XLA Intrinsic Accuracy Testing

This directory contains the framework for testing the accuracy of XLA's floating-point intrinsics against high-precision ground-truth values.

The tests evaluate the implementations across a carefully selected set of input points (including edge cases like subnormals, powers of 2, and infinities) and compare the output against reference values generated by mpmath. The error is measured in Units in the Last Place (ULP), and tested against platform-specific empirical budgets.

FAQ

Why we record separate golden values for f32 and f64

Golden values are computed using mpmath at high precision to serve as ground-truth references for ULP accuracy testing. For each precision (f32, f64), mpmath must be evaluated on the exact input value that the implementation under test will receive. Simply computing a golden value at f64 precision and rounding the input and output to f32 does not produce a valid f32 reference, because rounding the input changes it by up to 0.5 ULP in f32, and the effect of that perturbation on the output is amplified by the condition number of the function. For well-conditioned points, the error is negligible, but accuracy tests specifically target ill-conditioned regions (e.g., log(x) near 1, sin(x) near multiples of π, exp(x) at large arguments), where the condition number can be large enough to introduce tens or even hundreds of ULPs of spurious error in the golden value — far exceeding the 1–2 ULP accuracy we're trying to verify. To avoid this, we generate f32 golden values by first rounding each input to f32, then evaluating mpmath on that exact value, ensuring the reference reflects the true mathematically correct result for the input the f32 implementation actually sees.

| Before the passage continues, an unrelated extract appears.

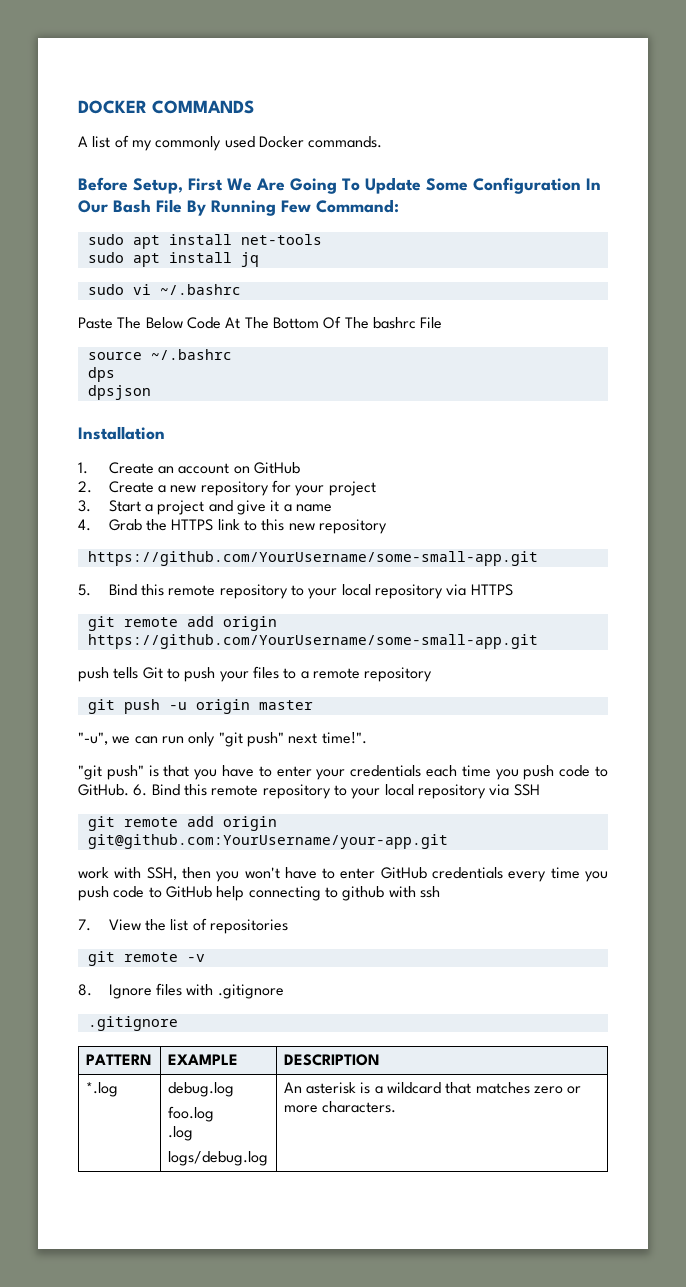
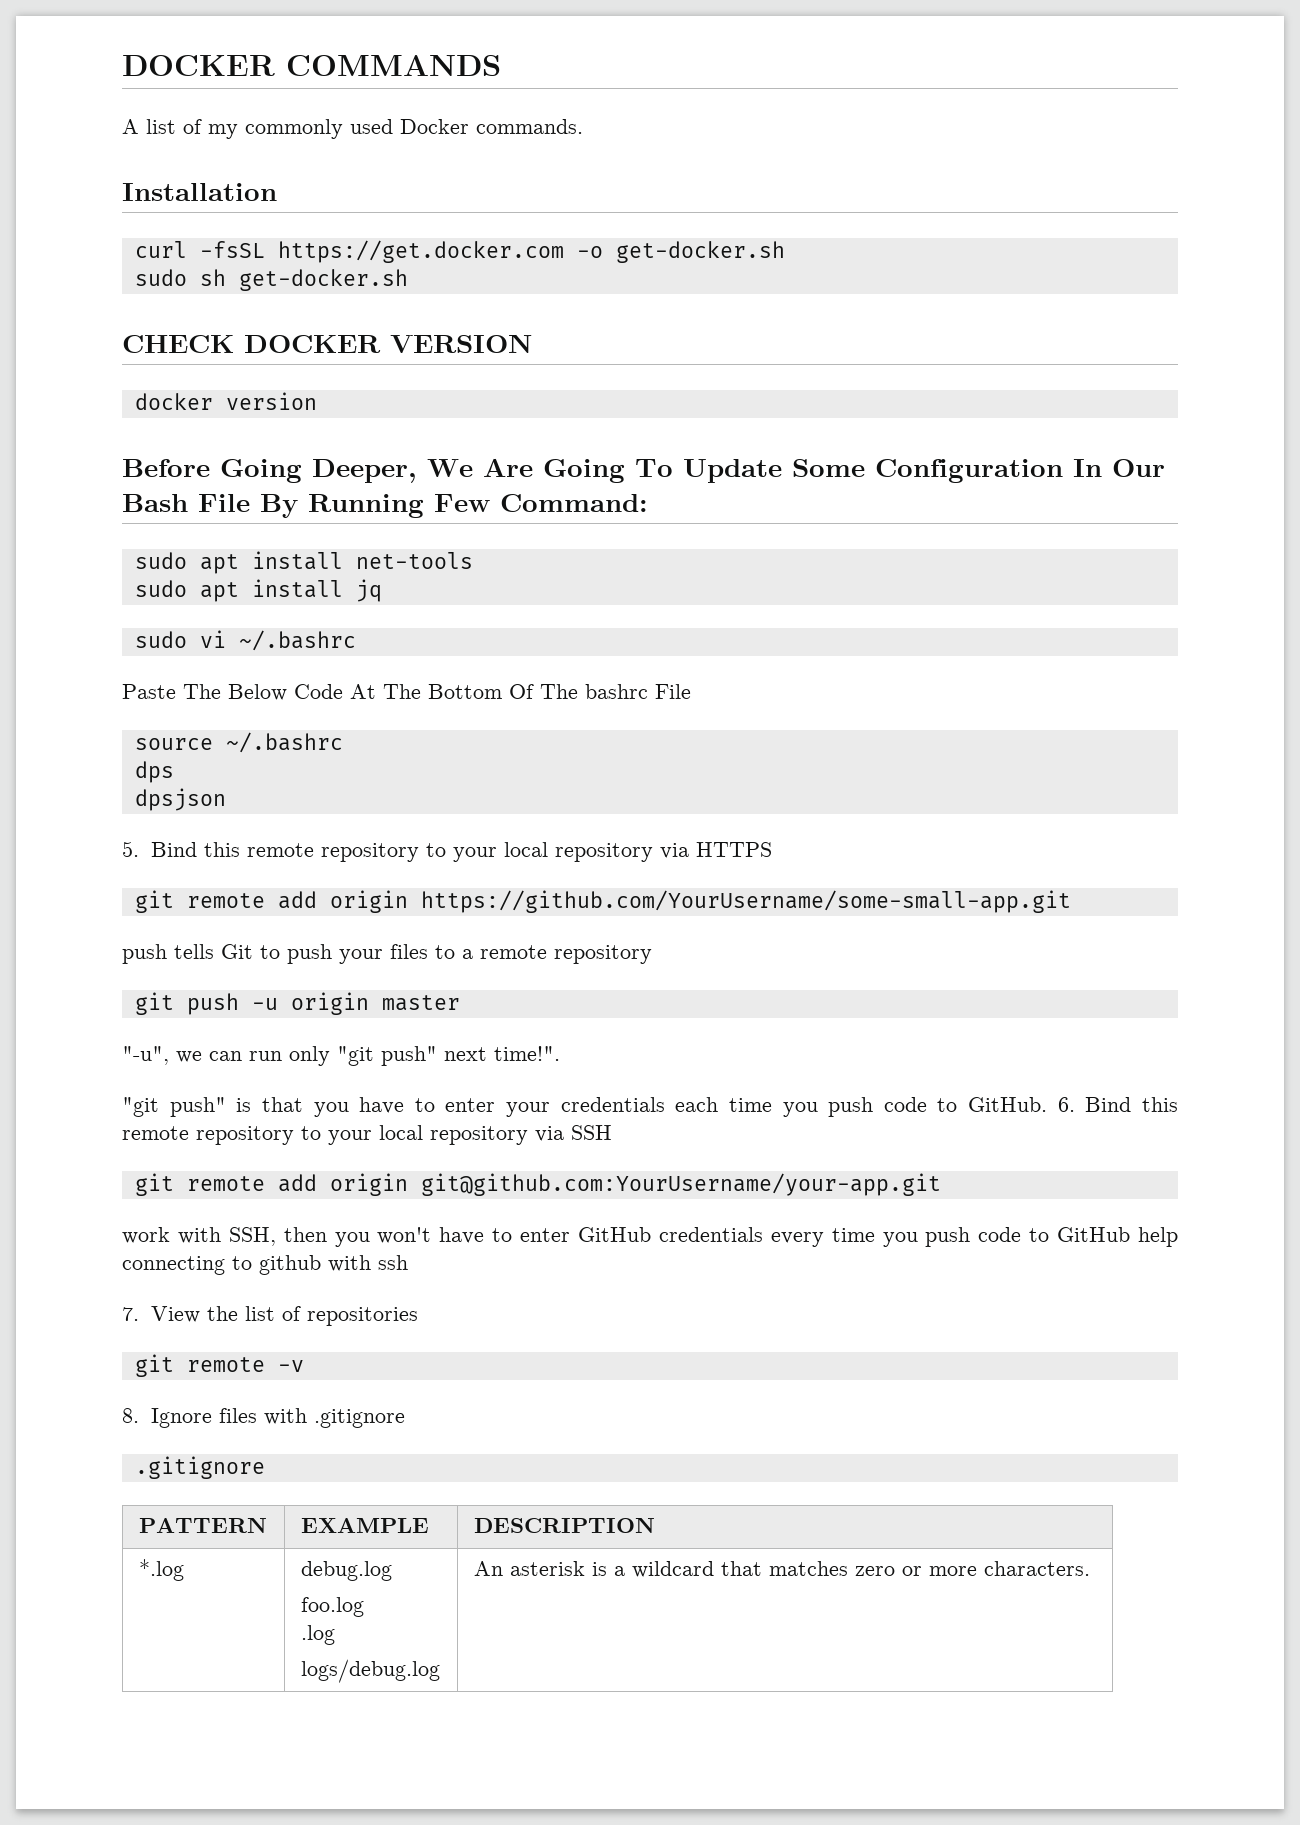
(383, 142) none -> [122,183,277,201] [134,240,785,263] [134,269,408,291] [122,334,532,353] [134,392,317,410] // Installation // curl -fsSL https://get.docker.com -o get-docker.sh // sudo sh get-docker.sh // CHECK DOCKER VERSION // docker version
[133,178,223,194] Setup, First -> [220,459,417,483] Going Deeper,
[78,426,165,440] [78,462,300,474] [78,480,376,496] [78,500,332,515] [78,519,387,534] [87,551,538,566] // Installation // 1. Create an account on GitHub // 2. Create a new repository for your project // 3. Start a project and give it a name // 4. Grab the HTTPS link to this new repository // https://github.com/YourUsername/some-small-app.git -> (226, 799) none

Why do we have separate ULP budgets for regular numbers, subnormals, and special values?

Subnormals often suffer from severe precision loss or are flushed to zero by hardware/fast-math implementations, resulting in massive ULP errors compared to typical domain values. By isolating subnormals into their own budget, we can maintain strict (e.g., 1-2 ULP) budgets for regular numbers without the tests failing on edge cases. Special values (like infinity or NaN) are budgeted by an absolute mismatch count rather than ULPs, since they represent discrete states where some hardware (especially GPUs) might intentionally deviate from IEEE-754.

How are the golden reference points chosen?

Instead of testing purely random inputs, we test a mix of common floating-point edge cases (0.0, -0.0, Inf, NaN, subnormals, powers of 2 and 10), log-spaced values near zero and near the domain bounds, as well as operation-specific dense ranges (e.g., near multiples of pi for trigonometric functions). This targets the most ill-conditioned and typical boundary regions where approximations are most likely to fail.